Halper also worked with Donald Rumsfeld, Dick Cheney, and Alexander Haig as part of the Richard Nixon administration, notorious for waging a concerted and elaborate dirty tricks campaign against all the President’s ‘enemies’, culminating in the Watergate scandal. He stepped down from the Cambridge Intelligence Seminars in 2016 on the basis of “unacceptable Russian influence on the group". He nonetheless remains a partner at the Cambridge Security Initiative, which “provides a unique link between the worlds of business, government, and academia with unrivalled expertise in security and intelligence issues" and is heavily connected to the Seminars initiative.

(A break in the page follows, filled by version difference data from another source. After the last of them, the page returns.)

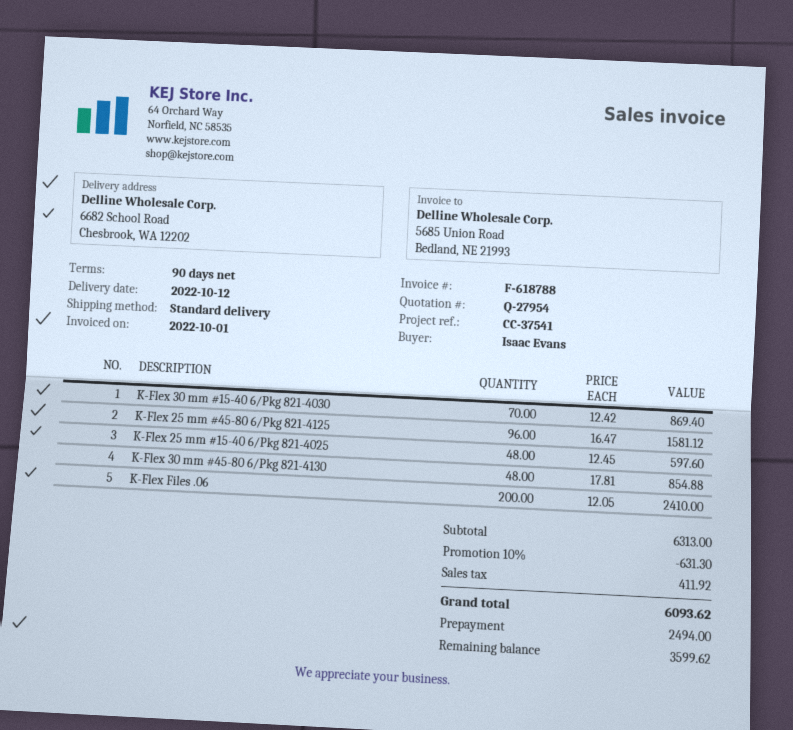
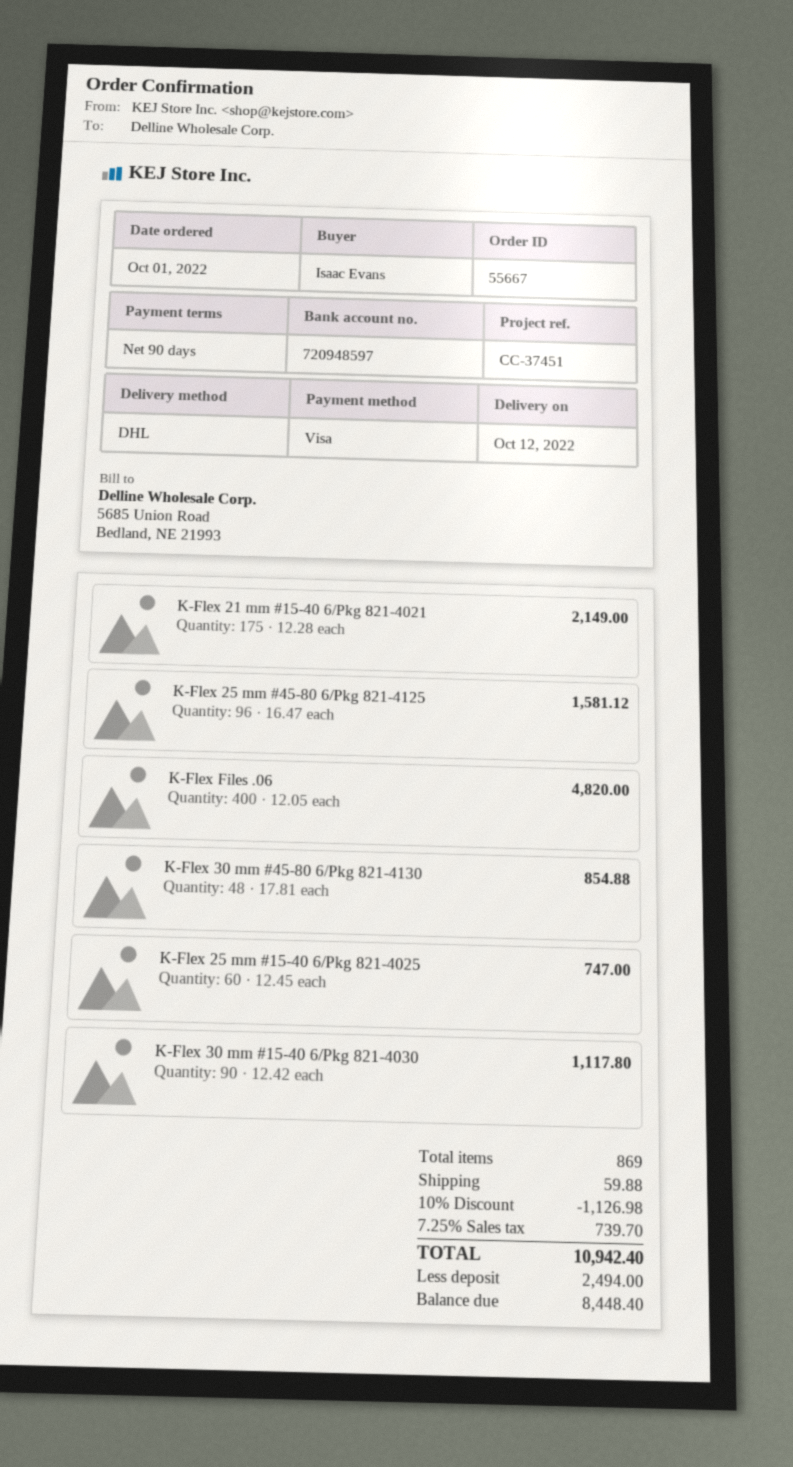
reference: CC-37541 -> CC-37451
shipping method: standard -> DHL
K-Flex 30 mm #15-40 6/Pkg 821-4030: 70 x 12.42 = 869.40 -> 90 x 12.42 = 1117.80
K-Flex 25 mm #15-40 6/Pkg 821-4025: 48 x 12.45 = 597.60 -> 60 x 12.45 = 747.00
K-Flex Files .06: 200 x 12.05 = 2410.00 -> 400 x 12.05 = 4820.00
K-Flex 21 mm #15-40 6/Pkg 821-4021: none -> 175 x 12.28 = 2149.00
discount: 10% = 631.30 -> 10% = 1126.98
shipping: none -> 59.88
tax: 411.92 -> 739.70
total: 6093.62 -> 10942.40
balance: 3599.62 -> 8448.40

When Halper’s role as an FBI informant on the Trump campaign was leaked by the media in May 2018, it led to accusations from Trump and Republicans lawmakers that the Obama administration had employed Halper as part of an illegal effort to spy on and undermine the Trump campaign. A Pentagon audit released in July revealed over US$1 million in Department of Defence contracts were awarded to Halper 2012 - 2018, and the Office of Net Assessment was unable to provide “sufficient” documentation of whether Halper had actually conducted the research work he’d been hired to do.